→ EXERCISE REQUIREMENTS
Unless a line falls after the one with "color:#0c4a6e; letter-spacing:-1px; line-height:1.1;", retype it exactly from the records below; leave out all pictures.

→ Stored data
▬▬▬▬▬▬▬▬▬▬

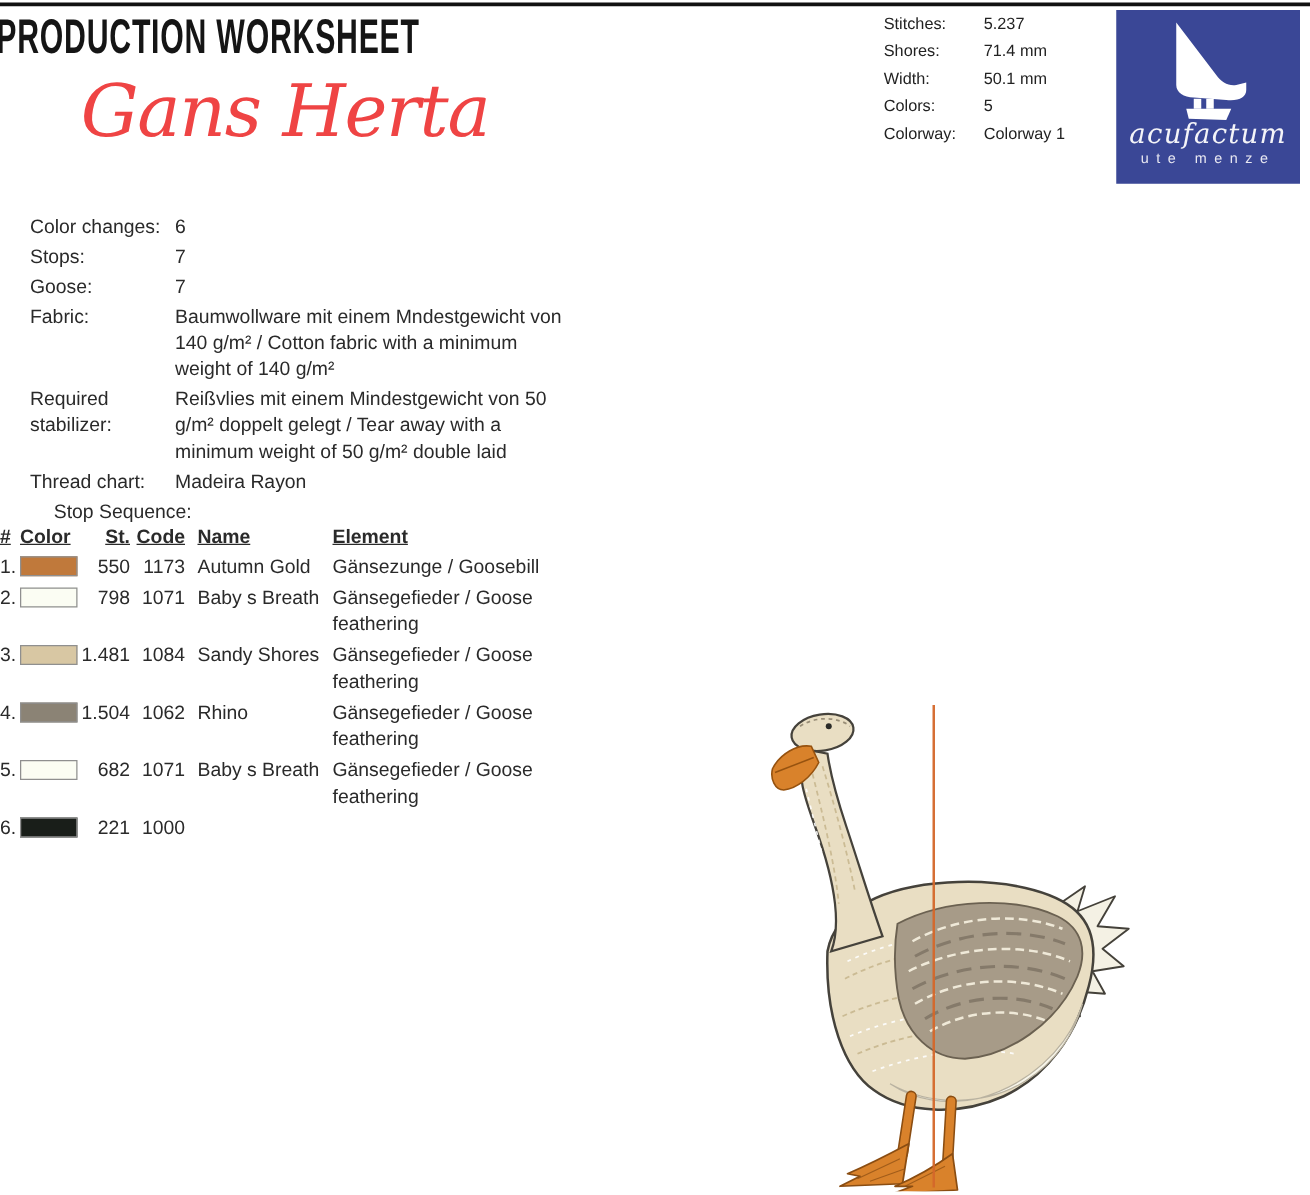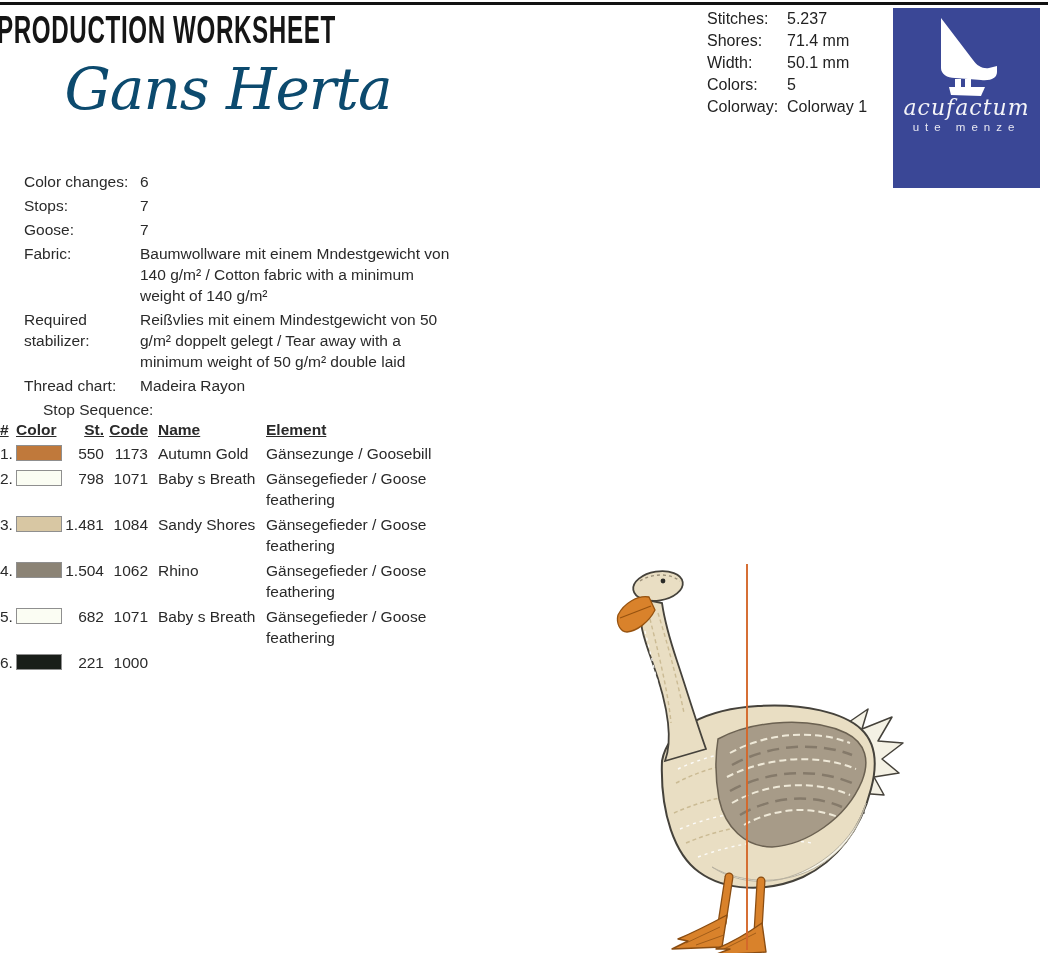--- a/index.html
+++ b/index.html
@@ -12,30 +12,30 @@
 
   .pw-title {
     position:absolute; left:-3px; top:8px;
     font-size:39px; font-weight:700; letter-spacing:1px; color:#151515;
     transform:scaleX(0.62); transform-origin:left top; white-space:nowrap;
   }
 
   .design-block { position:absolute; left:28px; top:58px; width:400px; text-align:center; }
   .design-title {
     font-family:"DejaVu Serif", serif; font-style:italic; font-size:58px;
-    color:#0c4a6e; letter-spacing:-1px; line-height:1.1; white-space:nowrap;
+    color:#ef4444; letter-spacing:-1px; line-height:1.1; white-space:nowrap;
   }
   .design-sub { font-family:"DejaVu Serif", serif; font-size:21px; color:#3a3a3a; margin-top:-4px; }
 
-  .stats { position:absolute; left:707px; top:8px; font-size:16px; line-height:22px; color:#222; }
+  .stats { position:absolute; left:707px; top:8px; font-size:13px; line-height:22px; color:#222; }
   .stat-row { display:flex; }
   .stat-label { width:80px; }
   .stat-value { }
 
-  .logo { position:absolute; left:893px; top:8px; width:147px; height:180px; text-align:center; }
+  .logo { position:absolute; left:893px; top:8px; width:147px; height:139px; text-align:center; }
   .logo svg { display:block; margin:8px auto 0; }
   .logo-name {
     font-family:"DejaVu Serif", serif; font-style:italic; font-size:22px;
     color:#f4f4f8; line-height:20px; letter-spacing:1px;
   }
   .logo-sub { font-size:11.5px; color:#e8e8f2; letter-spacing:6px; margin-top:3px; }
 
   .details { position:absolute; left:0; top:171px; font-size:15.5px; line-height:21px; color:#2a2a2a; }
   .d-row { display:flex; margin-bottom:3px; }
   .d-label { flex:0 0 140px;padding-left:24px; }

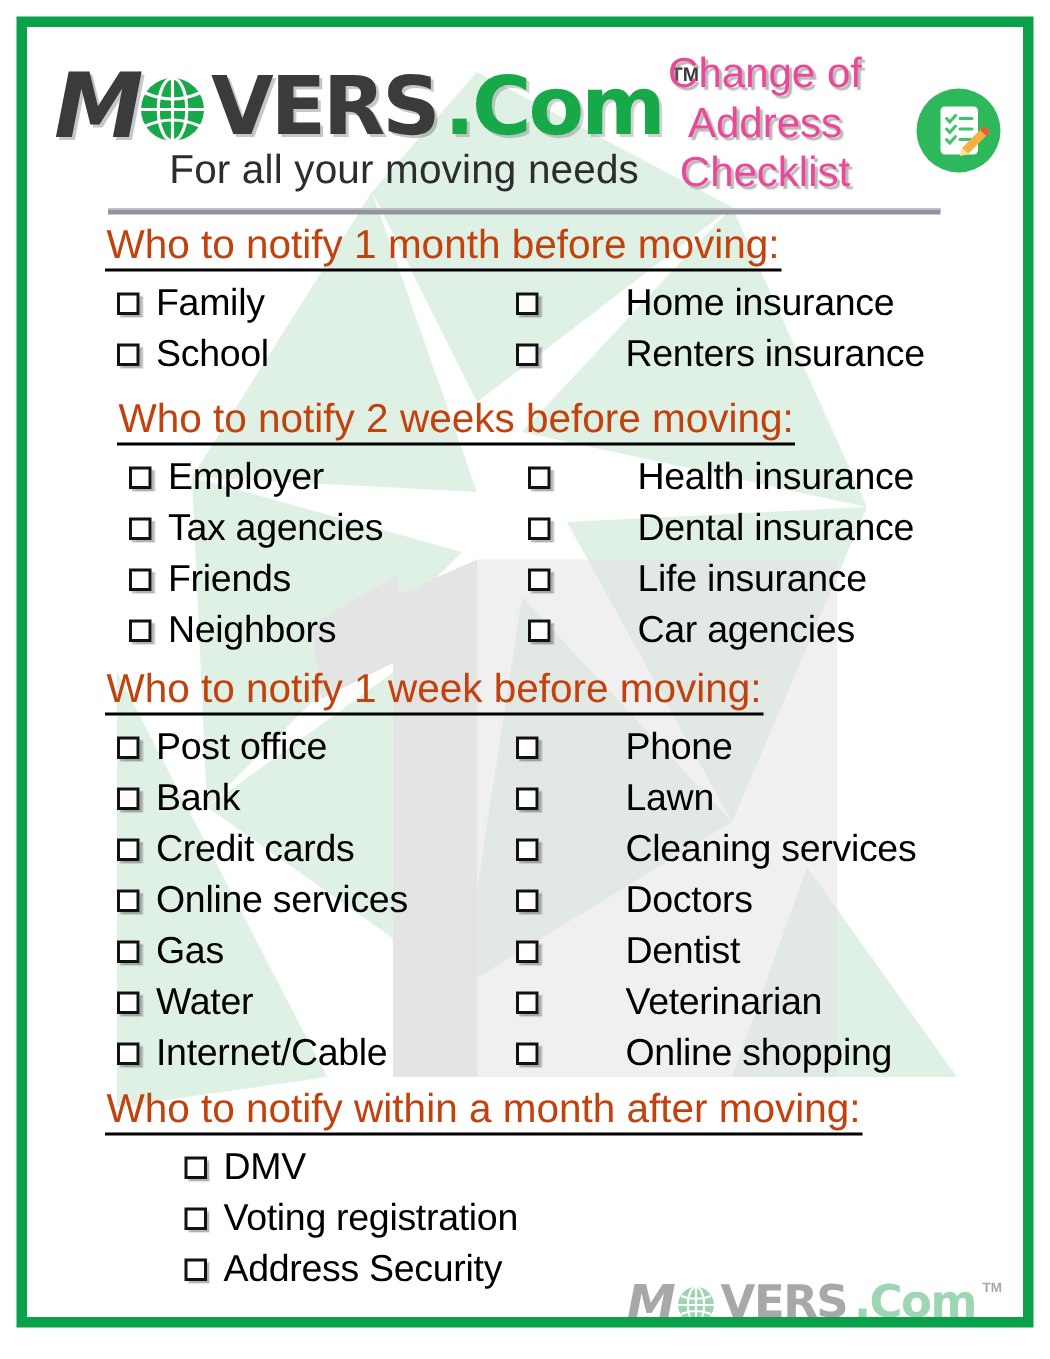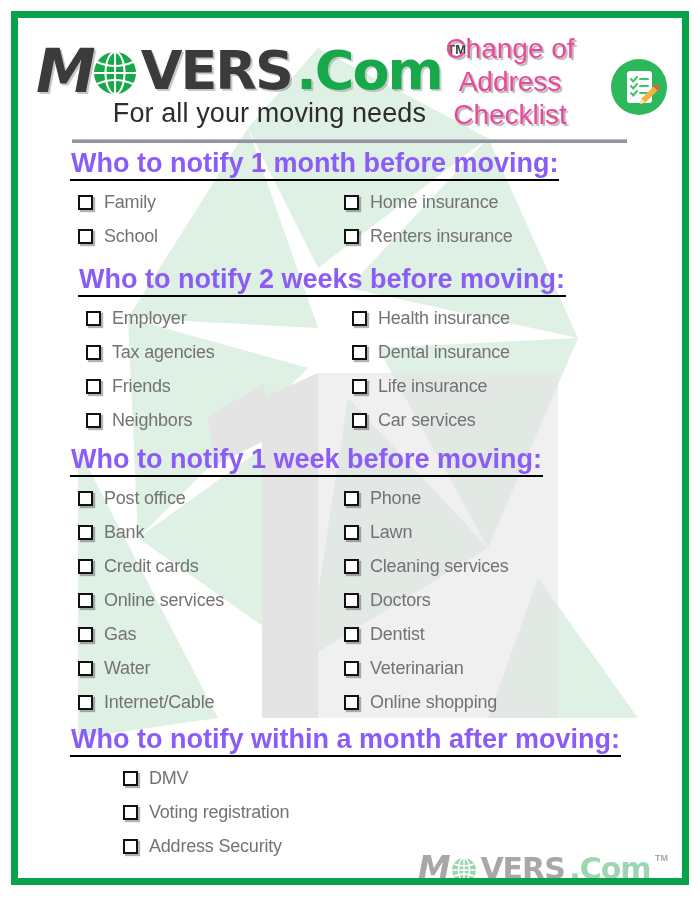--- a/index.html
+++ b/index.html
@@ -164,24 +164,24 @@
     background: #8f949e;
     border-top: 1px solid #b9bcc3;
     box-sizing: border-box;
   }
 
   .section { position: absolute; left: 0; width: 664px; }
 
   .section-title {
     display: inline-block;
     font-family: "Liberation Sans", sans-serif;
-    font-weight: bold;
+    font-weight: normal;
     font-size: 27px;
     line-height: 30px;
-    color: #8b5cf6;
+    color: #c2410c;
     border-bottom: 2px solid #000000;
     padding: 0 1px 1px 1px;
     white-space: nowrap;
   }
   .section-title-wrap { padding-left: 52px; }
 
   .rows { position: relative; margin-top: 4px; }
 
   .row {
     position: relative;
@@ -189,38 +189,38 @@
   }
   .cell {
     position: absolute;
     top: 0;
     display: flex;
     align-items: center;
     height: 34px;
     white-space: nowrap;
   }
   .cell.left  { left: 60px; }
-  .cell.right { left: 326px; }
+  .cell.right { left: 326px; gap: 47px; }
   .cell.single { left: 60px; margin-left: 45px; }
 
   .checkbox {
     width: 15px;
     height: 15px;
     border: 2px solid #111111;
     background: #ffffff;
     box-sizing: border-box;
     margin-right: 11px;
     flex: 0 0 auto;
     box-shadow: 2px 2px 1px rgba(0,0,0,0.30);
   }
   .item-label {
     font-family: "Liberation Sans", sans-serif;
-    font-size: 18px;
+    font-size: 25px;
     line-height: 28px;
-    color: #737373;
+    color: #000000;
     letter-spacing: -0.2px;
   }
 
   
   #footer {
     position: absolute;
     left: 18px;
     bottom: 16px;
     width: 664px;
     height: 52px;
@@ -395,21 +395,21 @@
                 <span class="item-label">Life insurance</span>
               </div>
             </div>
             <div class="row">
               <div class="cell left">
                 <span class="checkbox"></span>
                 <span class="item-label">Neighbors</span>
               </div>
               <div class="cell right">
                 <span class="checkbox"></span>
-                <span class="item-label">Car services</span>
+                <span class="item-label">Car agencies</span>
               </div>
             </div>
           </div>
         </div>
         <div class="section" style="top: 310px;">
           <div class="section-title-wrap"><div class="section-title">Who to notify 1 week before moving:</div></div>
           <div class="rows">
             <div class="row">
               <div class="cell left">
                 <span class="checkbox"></span>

▬▬▬▬▬▬▬▬▬▬

→ RESULT FOR THIS TASK
--- a/index.html
+++ b/index.html
@@ -12,30 +12,30 @@
 
   .pw-title {
     position:absolute; left:-3px; top:8px;
     font-size:39px; font-weight:700; letter-spacing:1px; color:#151515;
     transform:scaleX(0.62); transform-origin:left top; white-space:nowrap;
   }
 
   .design-block { position:absolute; left:28px; top:58px; width:400px; text-align:center; }
   .design-title {
     font-family:"DejaVu Serif", serif; font-style:italic; font-size:58px;
-    color:#0c4a6e; letter-spacing:-1px; line-height:1.1; white-space:nowrap;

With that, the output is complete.